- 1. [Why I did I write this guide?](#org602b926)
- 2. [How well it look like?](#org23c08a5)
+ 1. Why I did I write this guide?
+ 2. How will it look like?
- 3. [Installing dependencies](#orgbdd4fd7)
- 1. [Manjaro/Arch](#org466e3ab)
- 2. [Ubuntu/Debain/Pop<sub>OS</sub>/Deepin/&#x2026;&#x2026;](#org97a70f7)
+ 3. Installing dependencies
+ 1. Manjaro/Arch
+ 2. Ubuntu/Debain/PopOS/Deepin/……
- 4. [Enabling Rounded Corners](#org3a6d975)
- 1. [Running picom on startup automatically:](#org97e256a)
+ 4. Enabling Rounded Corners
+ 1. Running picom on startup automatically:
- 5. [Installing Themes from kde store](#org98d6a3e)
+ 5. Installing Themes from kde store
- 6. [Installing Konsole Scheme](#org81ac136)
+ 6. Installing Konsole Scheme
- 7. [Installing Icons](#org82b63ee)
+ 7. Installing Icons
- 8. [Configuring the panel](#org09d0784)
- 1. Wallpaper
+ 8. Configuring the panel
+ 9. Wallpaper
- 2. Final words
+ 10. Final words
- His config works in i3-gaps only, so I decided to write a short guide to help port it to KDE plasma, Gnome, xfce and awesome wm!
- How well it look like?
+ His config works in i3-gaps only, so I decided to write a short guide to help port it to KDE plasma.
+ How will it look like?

* * *

* **INSTRUCTIONS FOR THE TASK**: Filter the listing above, keeping only the lines with "dependencies".

* **TASK ANSWER**:
- 3. [Installing dependencies](#orgbdd4fd7)
+ 3. Installing dependencies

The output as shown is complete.